▸ What to work on
Wherever a line in the records contains the word "marker", return that line.

▸ Data for the task
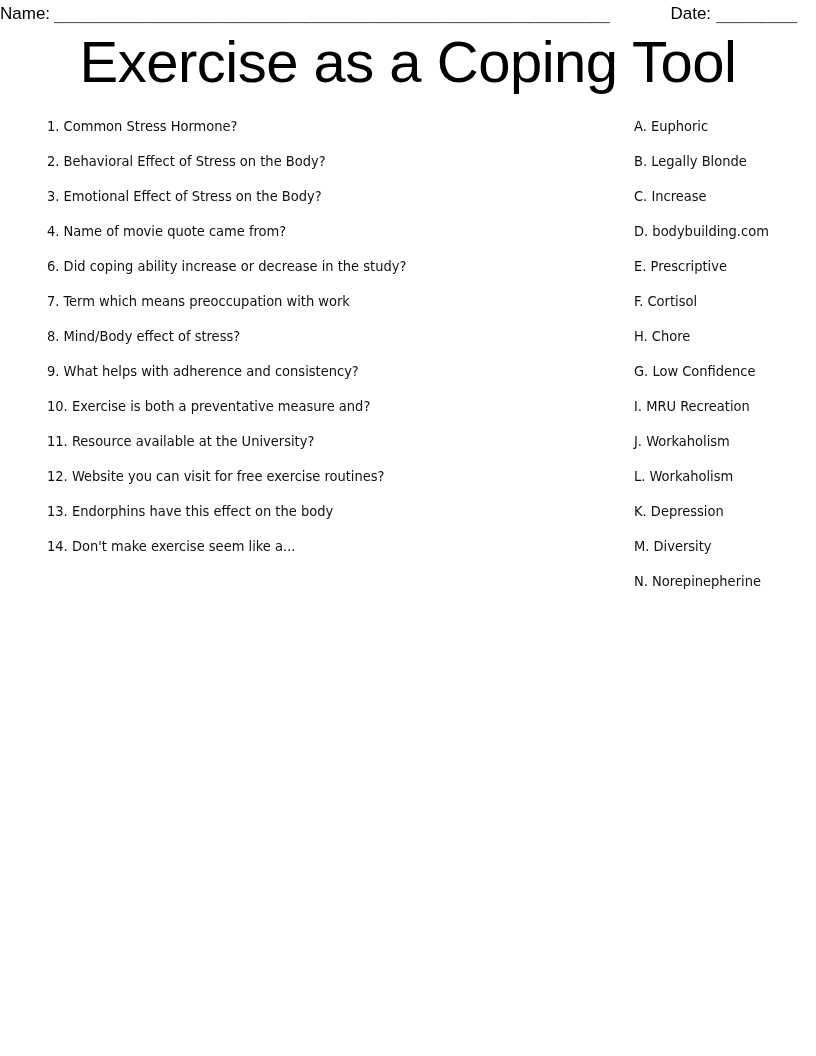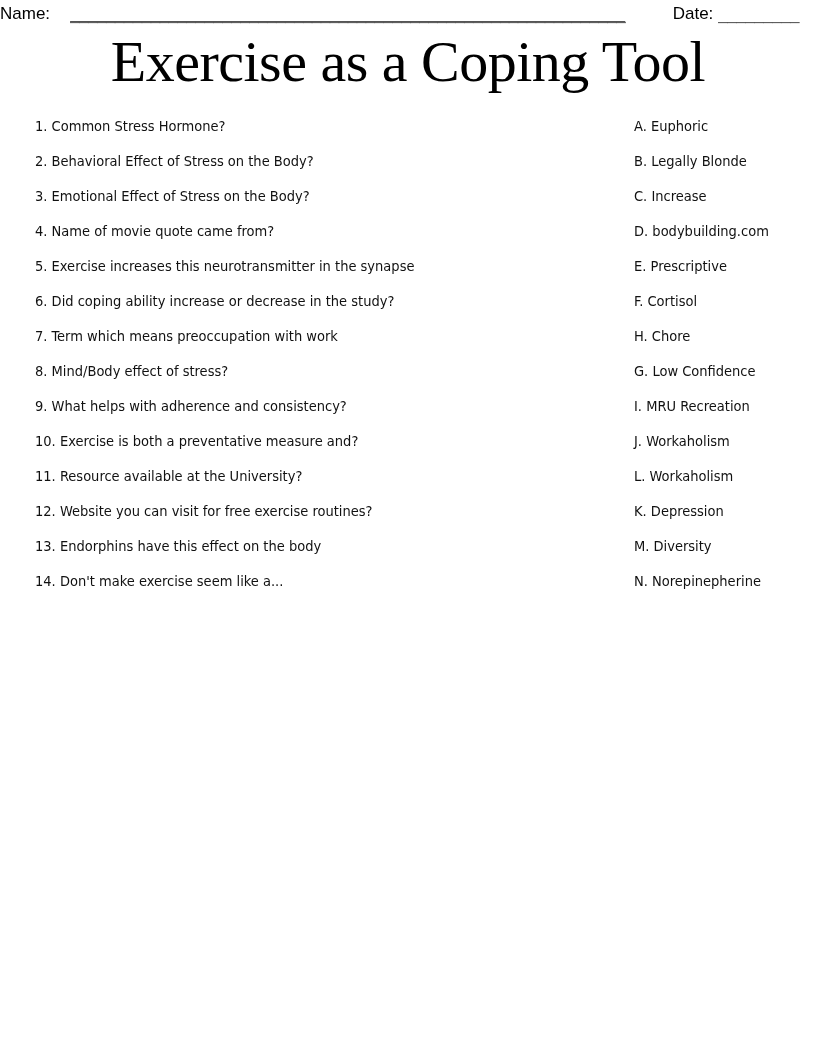--- a/index.html
+++ b/index.html
@@ -47,8 +47,7 @@
   }
   .nd-rule.name-rule {
     width: 575px;
-    margin-left: 20px;
-    text-decoration: underline;
+    margin-left: 4px;
   }
   .nd-rule.date-rule {
     width: 100px;

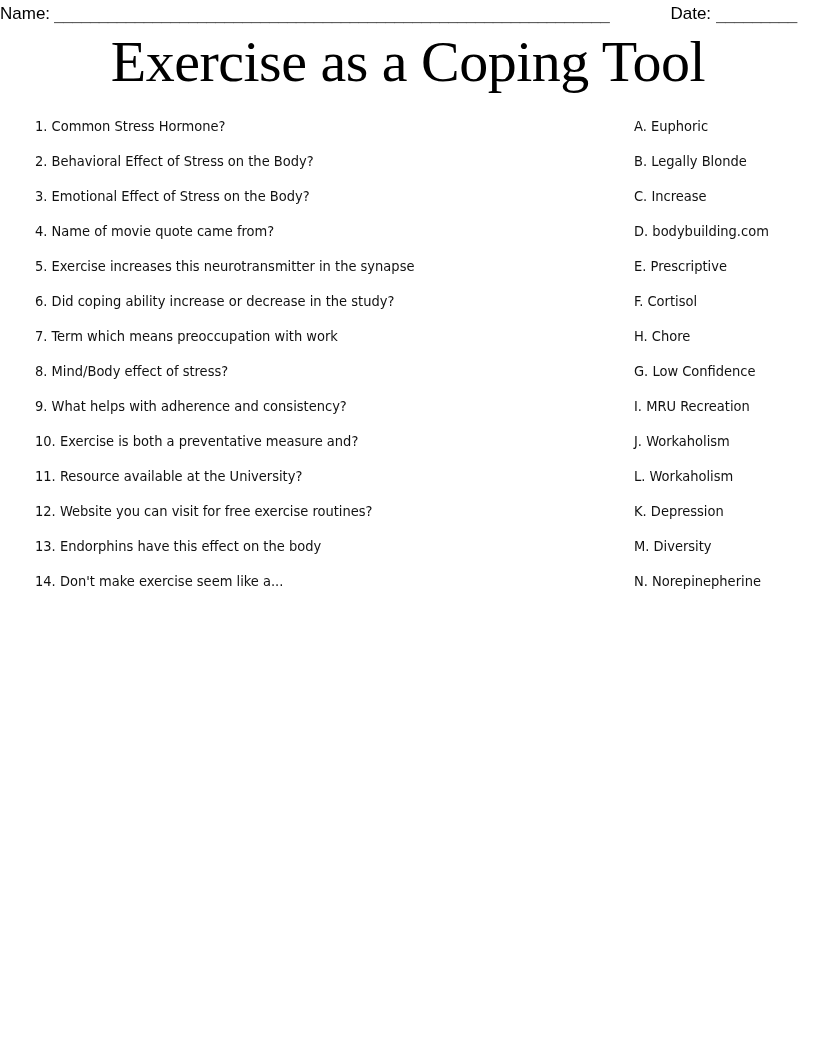--- a/index.html
+++ b/index.html
@@ -65,7 +65,7 @@
     left: 0px;
     width: 816px;
     text-align: center;
-    font-family: Liberation Serif, serif;
+    font-family: Liberation Sans, sans-serif;
     font-size: 58px;
     font-weight: 400;
     line-height: 72px;

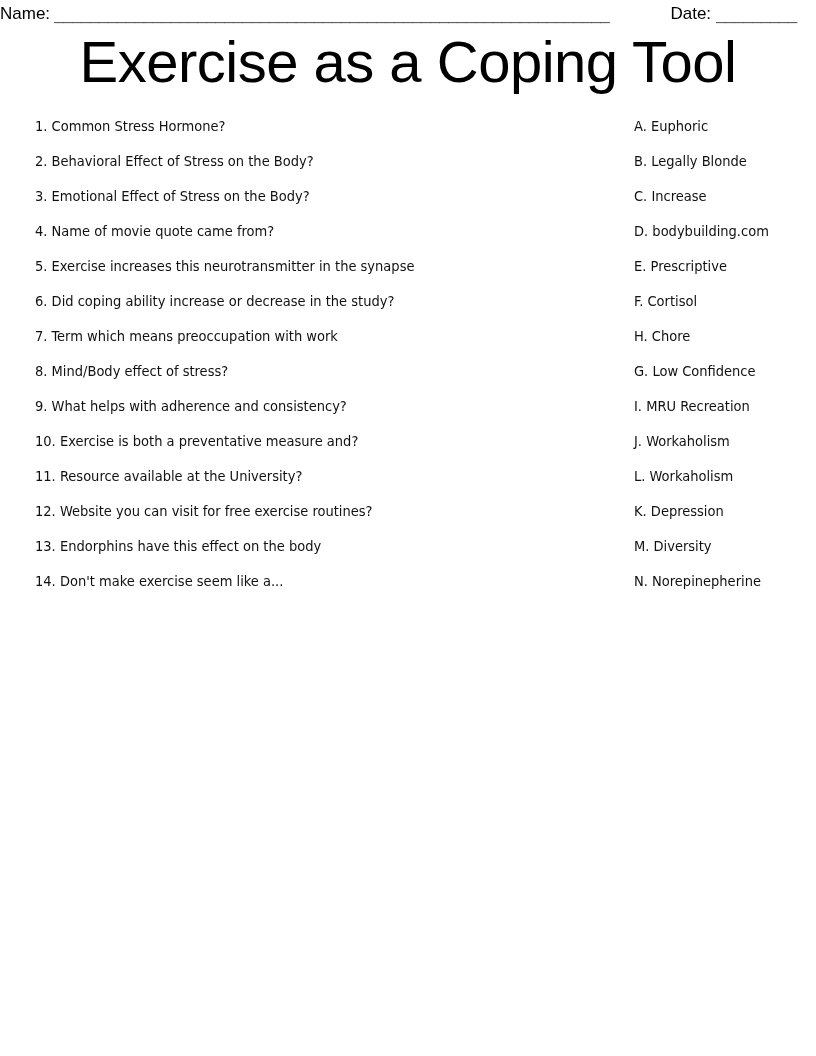--- a/index.html
+++ b/index.html
@@ -86,7 +86,7 @@
     top: 0;
   }
   .col-questions {
-    left: 0px;
+    left: 12px;
     width: 600px;
     padding-left: 35px;
   }

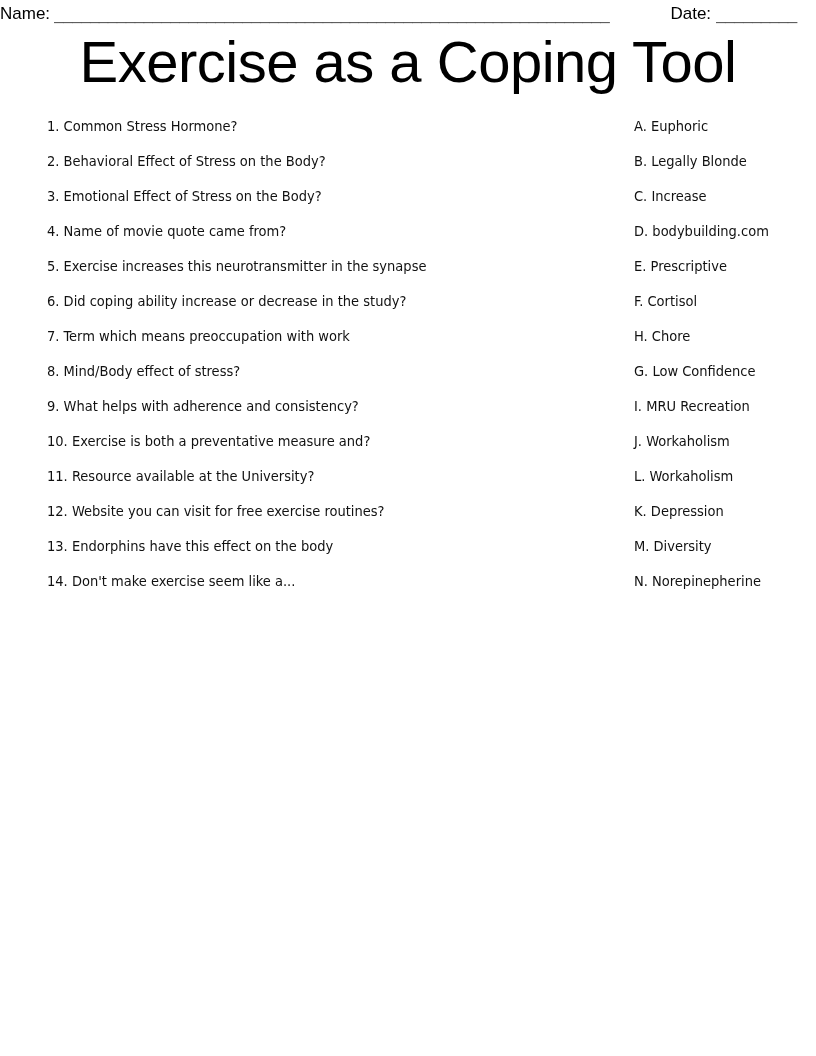--- a/index.html
+++ b/index.html
@@ -143,10 +143,6 @@
       <span class="body-text">Name of movie quote came from?</span>
     </div>
     <div class="row-item">
-      <span class="marker">5. </span>
-      <span class="body-text">Exercise increases this neurotransmitter in the synapse</span>
-    </div>
-    <div class="row-item">
       <span class="marker">6. </span>
       <span class="body-text">Did coping ability increase or decrease in the study?</span>
     </div>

▸ Answer
-      <span class="marker">5. </span>
       <span class="marker">6. </span>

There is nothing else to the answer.